Commentary: Peter Grose of Harvard reflects on the astonishing success of the Marshall Plan.
Data Burst: German journalist Stephan Richter reveals an odd or quirky fact about the German economy and society.
History Moment: The Marshall Plan prevented a ravaged Europe from falling into anarchy.


Friday, June 6

AM:
Feature: Terry Martin reports on Berlin's continuing status as a Mecca for artists, both mainstream and avant-garde.
Data Burst: German journalist Stephan Richter reveals an odd or quirky fact about the German economy and society.

PM:
Feature: Comedian Gayle Tufts tells us what's so funny about German business culture.
Feature: David Brancaccio visits one of Berlin's most popular nightspots which features klezmer music and Yiddish theater.
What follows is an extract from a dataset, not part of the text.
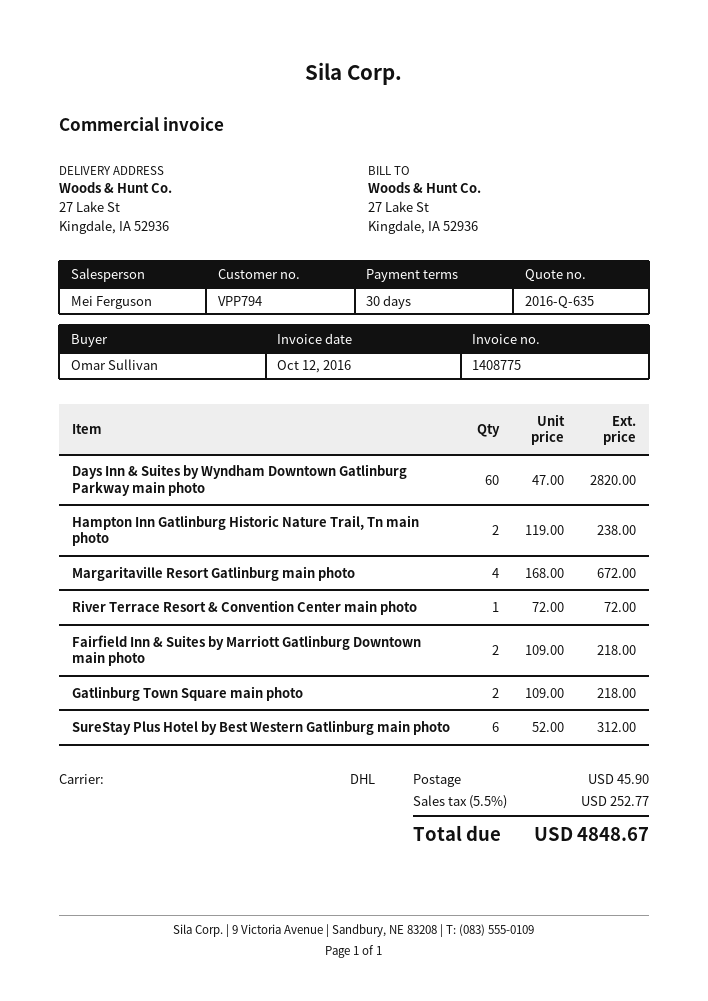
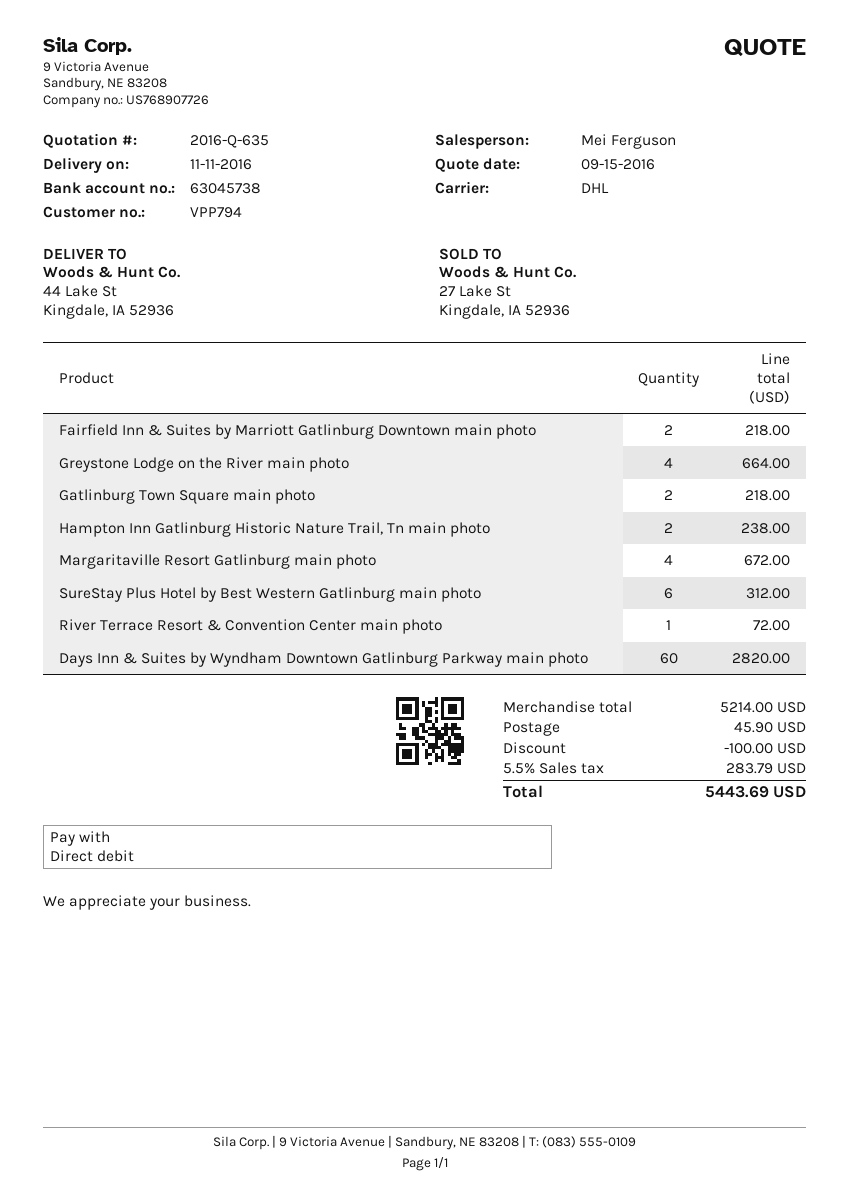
ship to: 27 Lake St, Kingdale, IA 52936 -> 44 Lake St, Kingdale, IA 52936
Greystone Lodge on the River main photo: none -> 4 for 664.00
discount: none -> 100.00
tax: 5.5% = 252.77 -> 5.5% = 283.79
total: 4848.67 -> 5443.69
Interview: David Brancaccio talks to a German tax accountant about how his paycheck and spending habits would differ if he lived in Germany.
Commentary: Economist Norbert Walter explores the German paradox -- a wealthy country that can't seem to find the formula for real economic health.
Data Burst: German journalist Stephan Richter reveals an odd or quirky fact about the German economy and society.
History Moment: A simple announcement from the East German government that citizens would now be permitted to travel, translated into the end of the Wall and of the Communist state.